## EXERCISE MATERIALS:
*** Block opens ***

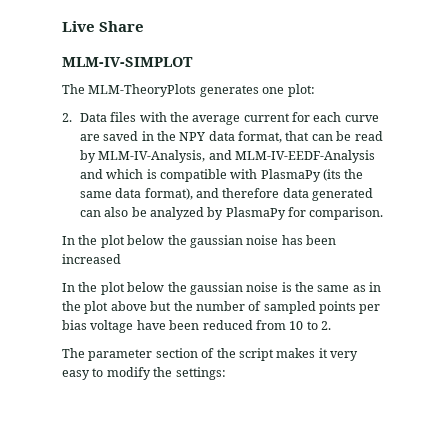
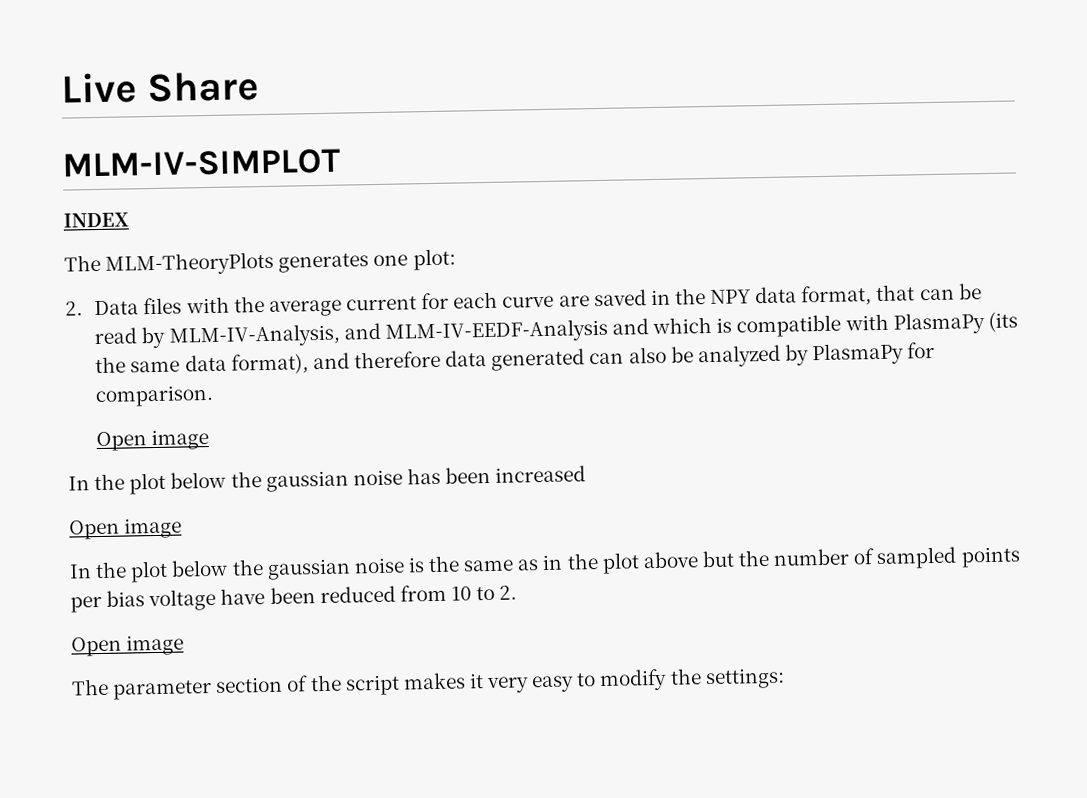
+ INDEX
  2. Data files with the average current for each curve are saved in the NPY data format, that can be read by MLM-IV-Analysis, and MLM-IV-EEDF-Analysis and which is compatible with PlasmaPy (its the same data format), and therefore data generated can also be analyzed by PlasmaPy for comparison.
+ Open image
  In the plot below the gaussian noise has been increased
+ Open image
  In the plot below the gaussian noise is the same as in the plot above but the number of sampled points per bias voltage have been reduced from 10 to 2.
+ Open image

*** Block closes ***
*** Block opens ***

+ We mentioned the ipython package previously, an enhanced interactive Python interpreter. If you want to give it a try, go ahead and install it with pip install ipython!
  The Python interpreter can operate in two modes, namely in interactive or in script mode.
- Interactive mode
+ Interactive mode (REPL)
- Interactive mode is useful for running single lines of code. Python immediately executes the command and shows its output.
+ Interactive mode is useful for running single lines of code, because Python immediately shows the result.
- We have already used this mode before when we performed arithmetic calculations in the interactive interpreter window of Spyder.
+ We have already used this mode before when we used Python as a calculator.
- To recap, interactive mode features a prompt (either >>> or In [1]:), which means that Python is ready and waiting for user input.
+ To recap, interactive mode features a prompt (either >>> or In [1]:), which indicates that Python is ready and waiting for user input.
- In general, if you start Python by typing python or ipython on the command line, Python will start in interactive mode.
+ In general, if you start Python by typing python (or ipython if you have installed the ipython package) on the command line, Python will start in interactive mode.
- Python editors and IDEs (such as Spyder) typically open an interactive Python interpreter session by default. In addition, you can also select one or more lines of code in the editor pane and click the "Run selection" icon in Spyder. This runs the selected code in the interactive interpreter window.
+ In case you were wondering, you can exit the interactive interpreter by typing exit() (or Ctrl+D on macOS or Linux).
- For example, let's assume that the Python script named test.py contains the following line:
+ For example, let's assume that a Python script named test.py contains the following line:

*** Block closes ***

## WORK TO COMPLETE:
Please copy, exactly as written, every line in the listing above from the line with "shows the result." up to and including the line with "- We have already".

## YOUR SOLUTION:
+ Interactive mode is useful for running single lines of code, because Python immediately shows the result.
- We have already used this mode before when we performed arithmetic calculations in the interactive interpreter window of Spyder.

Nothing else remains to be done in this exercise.